- Required work -
Give the data back exactly. Leave out any images.

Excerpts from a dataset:
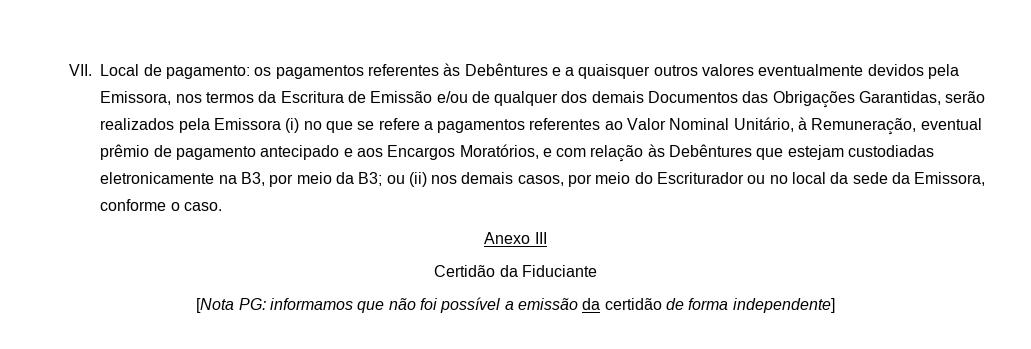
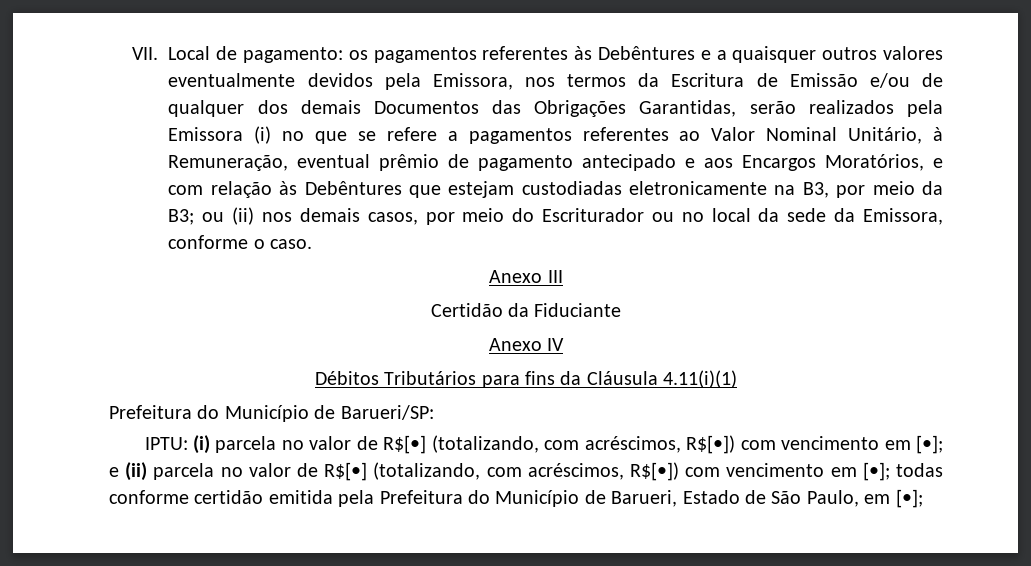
- [Nota PG: informamos que não foi possível a emissão da certidão de forma independente]
+ Anexo IV
+ Débitos Tributários para fins da Cláusula 4.11(i)(1)
+ Prefeitura do Município de Barueri/SP:
+ IPTU: (i) parcela no valor de R$[•] (totalizando, com acréscimos, R$[•]) com vencimento em [•]; e (ii) parcela no valor de R$[•] (totalizando, com acréscimos, R$[•]) com vencimento em [•]; todas conforme certidão emitida pela Prefeitura do Município de Barueri, Estado de São Paulo, em [•];

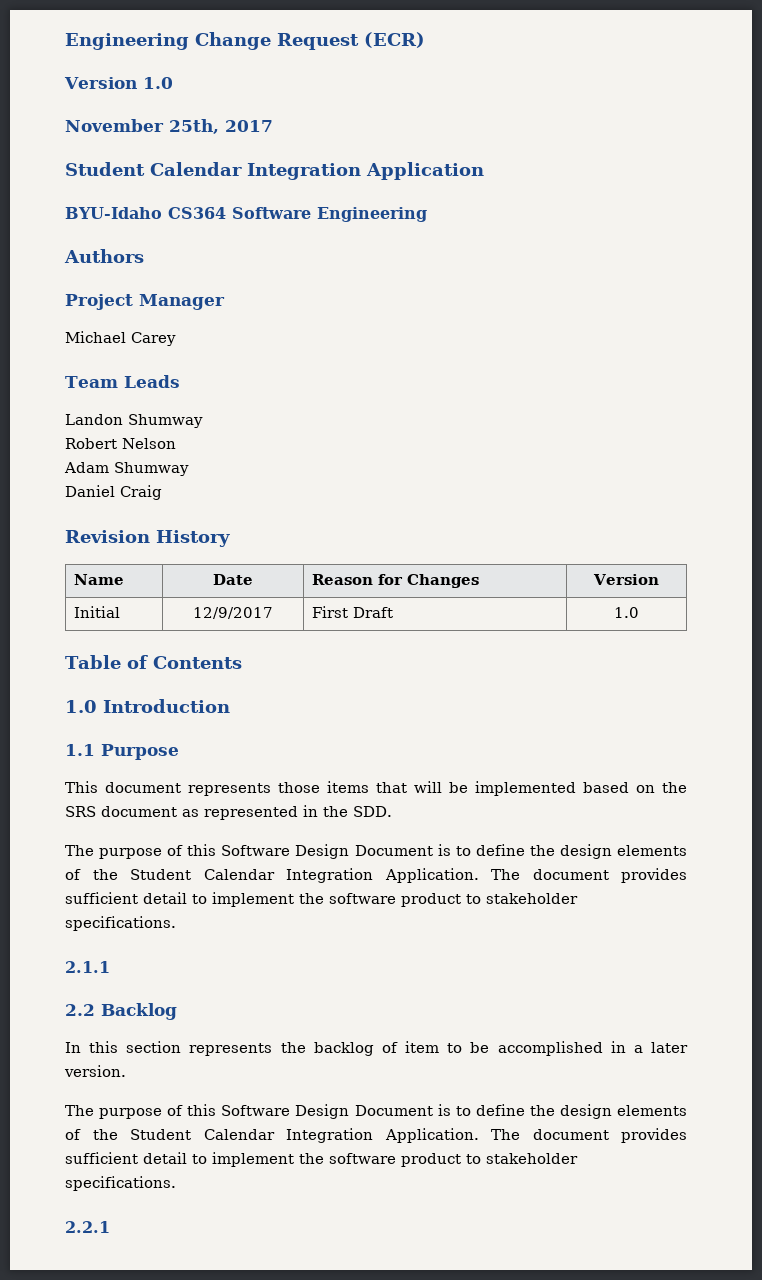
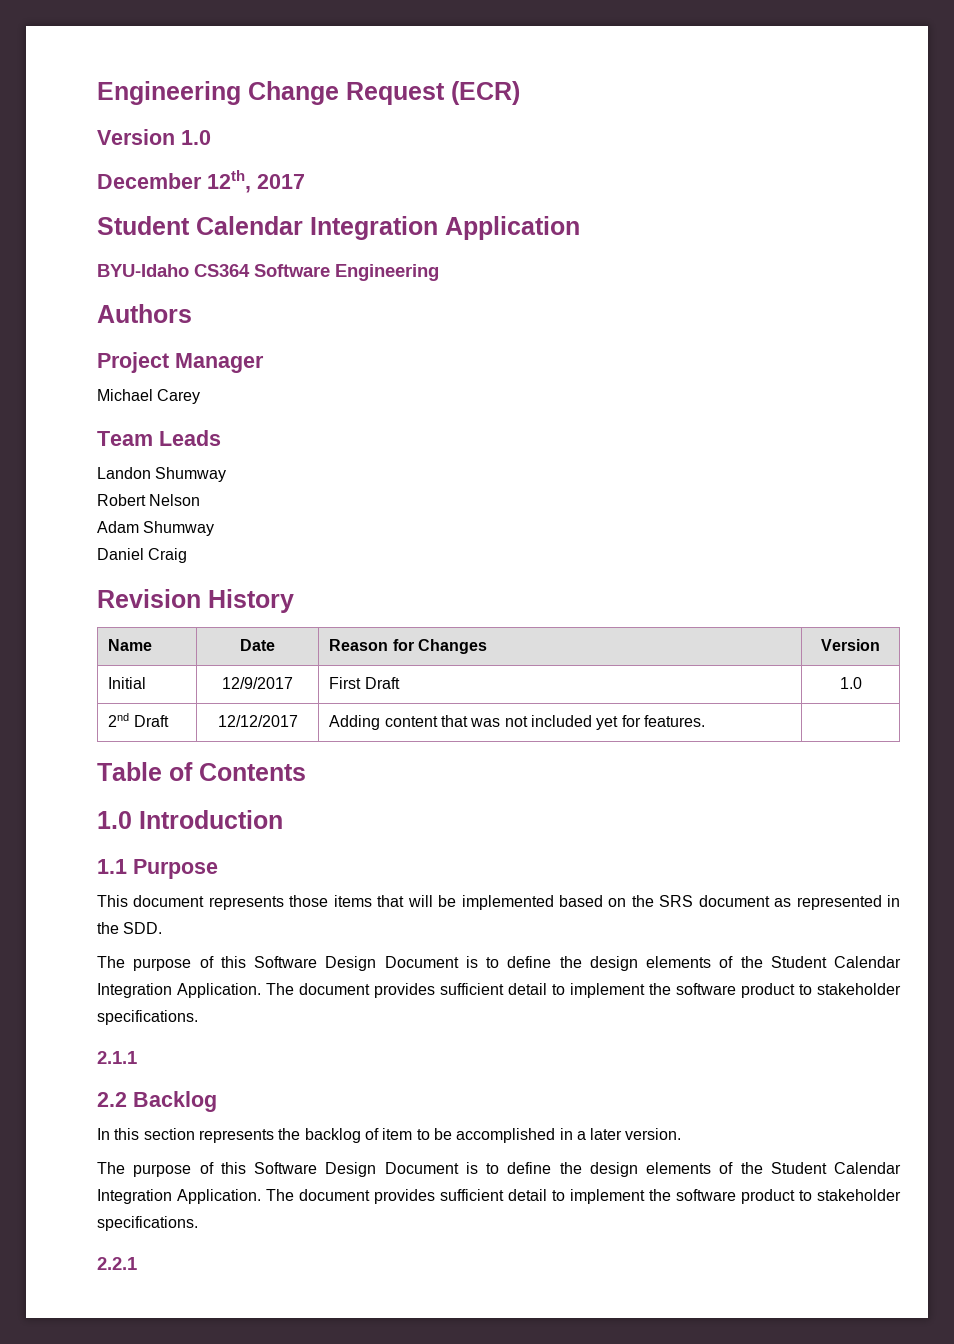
- November 25th, 2017
+ December 12th, 2017
+ 2nd Draft | 12/12/2017 | Adding content that was not included yet for features. |

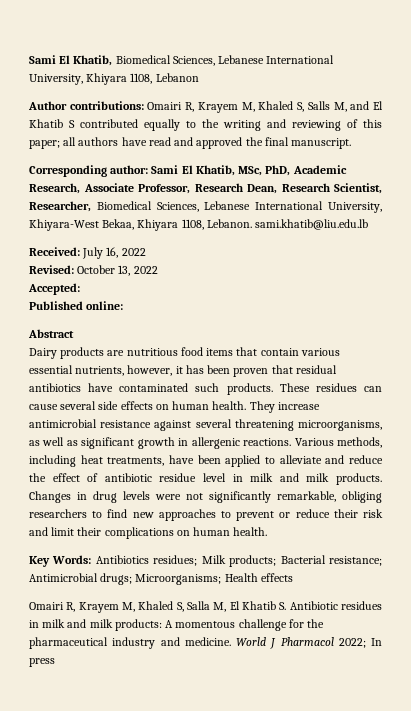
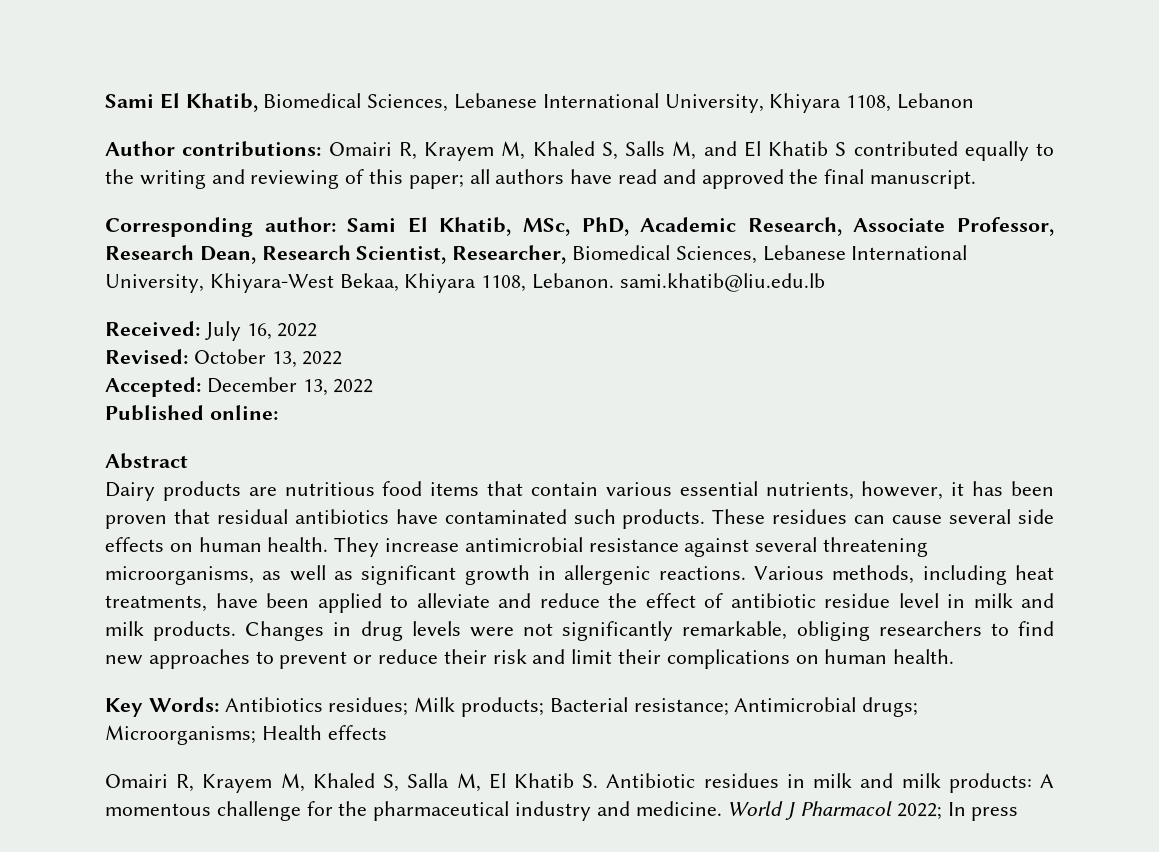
- Accepted:
+ Accepted: December 13, 2022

- Response to this exercise -
- [Nota PG: informamos que não foi possível a emissão da certidão de forma independente]
+ Anexo IV
+ Débitos Tributários para fins da Cláusula 4.11(i)(1)
+ Prefeitura do Município de Barueri/SP:
+ IPTU: (i) parcela no valor de R$[•] (totalizando, com acréscimos, R$[•]) com vencimento em [•]; e (ii) parcela no valor de R$[•] (totalizando, com acréscimos, R$[•]) com vencimento em [•]; todas conforme certidão emitida pela Prefeitura do Município de Barueri, Estado de São Paulo, em [•];

- November 25th, 2017
+ December 12th, 2017
+ 2nd Draft | 12/12/2017 | Adding content that was not included yet for features. |

- Accepted:
+ Accepted: December 13, 2022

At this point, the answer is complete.